Lorsque les niveaux de référence de sûreté WENRA (version 2014) ont été transposés dans la réglementation belge en 2020, celle-ci a également été complétée par des exigences de sûreté complémentaires et des clarifications spécifiques à la situation de la Belgique, portant notamment sur la résistance aux chutes d'avion, les systèmes partagés et le fonctionnement automatique/autonome. Tout comme la résistance sismique, ces thèmes constituent, en termes de conception, des préoccupations connues importantes en vue d’une éventuelle prolongation de l’exploitation des réacteurs belges de première génération. C'est pourquoi le présent rapport couvre uniquement les réglementations des différents pays relatives à ces quatre « thèmes clés ».
Parmi ces quatre sujets, il y en a trois (chutes d’avion, systèmes partagés et fonctionnement automatique/autonome) pour lesquels la réglementation belge est plus pointue que les niveaux de référence de sûreté WENRA. La raison est double :
- La situation spécifique de la Belgique a été prise en compte. L'emplacement des centrales nucléaires en est un exemple : dans notre pays, les sites sont situés dans une zone portuaire, à quelques kilomètres d'agglomérations urbaines densément peuplées ou à proximité d'un aéroport... En ce qui concerne les systèmes partagés, nous avons une situation assez unique en Belgique puisque les unité de Doel 1 & Doel 2 sont « jumelles » ce qui ajoute une préoccupation supplémentaire qui ne doit pas être prise en compte dans la conception des autres réacteurs.

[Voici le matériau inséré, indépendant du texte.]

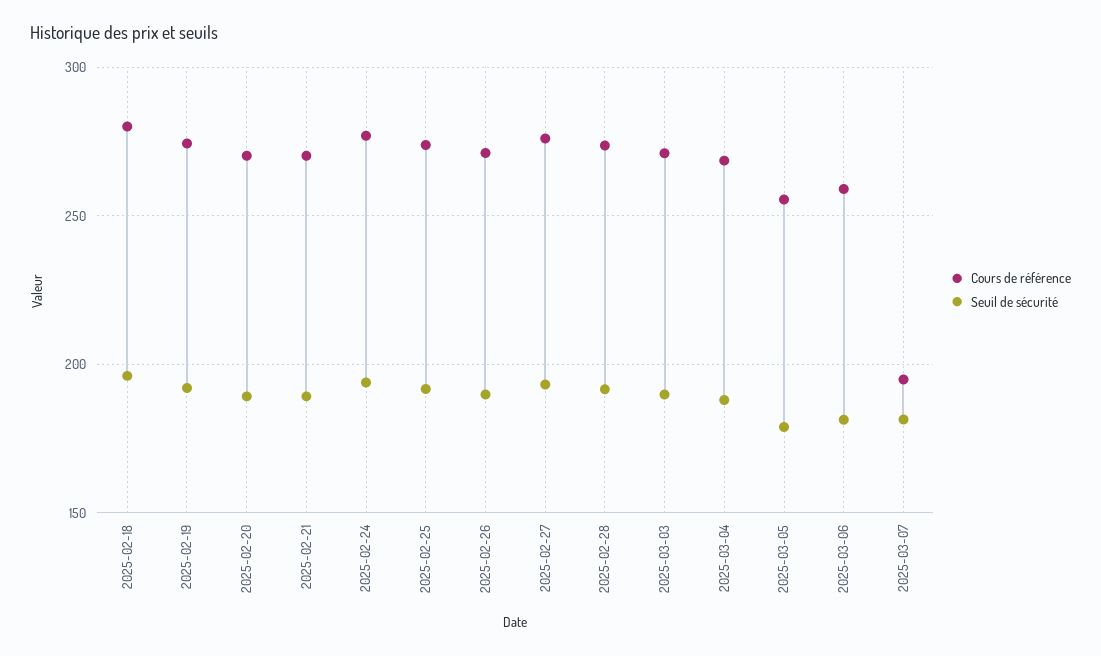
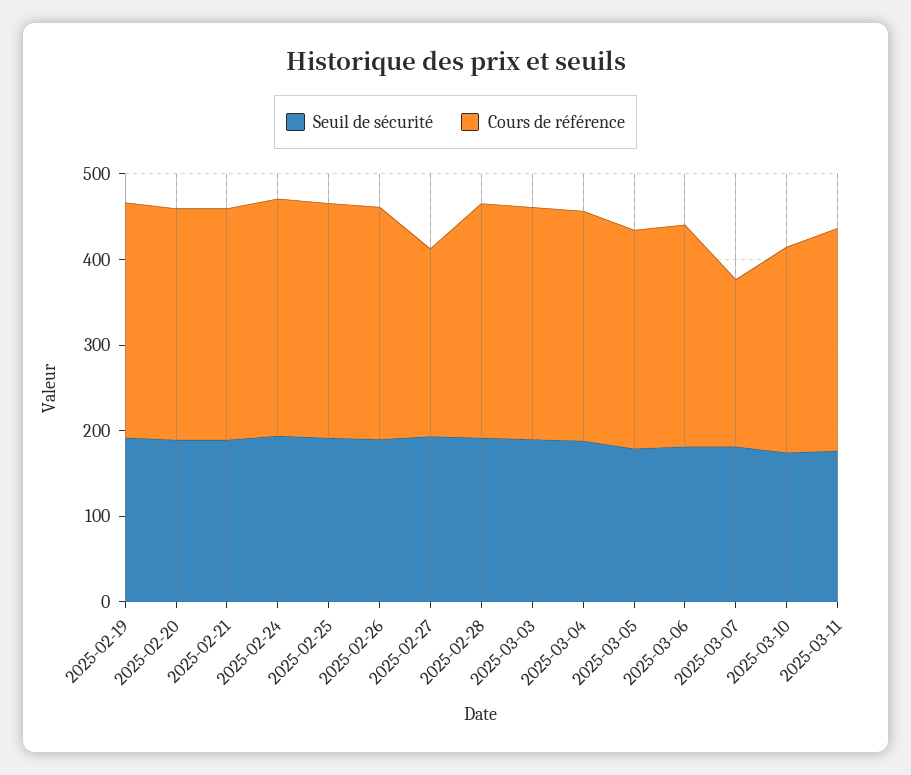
Cours de référence, 2025-02-18: 280 -> none
Seuil de sécurité, 2025-02-18: 195 -> none
Cours de référence, 2025-02-27: 275 -> 220
Seuil de sécurité, 2025-03-10: none -> 180
Cours de référence, 2025-03-10: none -> 240
Seuil de sécurité, 2025-03-11: none -> 180
Cours de référence, 2025-03-11: none -> 260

- Pour l'AFCN, la réglementation nucléaire doit être constamment améliorée afin de garantir le plus haut niveau de sûreté possible. L'AFCN souhaite dès lors que tous les réacteurs, y compris ceux de la génération la plus ancienne, se rapprochent du niveau de sûreté des réacteurs les plus récents (Doel 4 et Tihange 3).
Si une exploitation de Doel 1&2 et/ou de Tihange 1 après 2025 est souhaitée, l'exploitant sera tenu d'effectuer une PSR. Ce n'est qu'à l'aide d'un tel examen périodique de sûreté que l'AFCN peut déterminer si une éventuelle prolongation de l’exploitation au-delà de 2025 est admissible sur le plan de la sûreté.
La réglementation stipule quels risques doivent être couverts, mais ne précise pas comment le faire. Comme les plus anciens réacteurs belges ne seront en principe plus opérationnels après 2025, aucune étude (complémentaire) n'a été menée pour déterminer s'ils pourraient encore répondre aux normes les plus récentes. Par conséquent, des études complémentaires sont nécessaires pour déterminer ce qu'il faudrait faire pour se conformer à la réglementation en vigueur. Ces études devraient également comprendre de nombreux autres aspects qui n'entrent pas dans le cadre de ce rapport, tels que le vieillissement des installations, la disponibilité du personnel pour une exploitation sûre, etc. Il relève de la responsabilité de l'exploitant du réacteur de réaliser ces études et de proposer des actions, qui seront ensuite évaluées par l'AFCN et sa filiale Bel V sous l’angle de sûreté nucléaire.
L'AFCN a fourni ce benchmark au gouvernement fédéral le 31 mars 2025 et reste à la disposition des décideurs politiques pour fournir tout complément d’information sur son contenu. Le rapport technique complet sera disponible sur notre site web ultérieurement, nous laissons d'abord au gouvernement le temps de lire et de l'analyser en profondeur.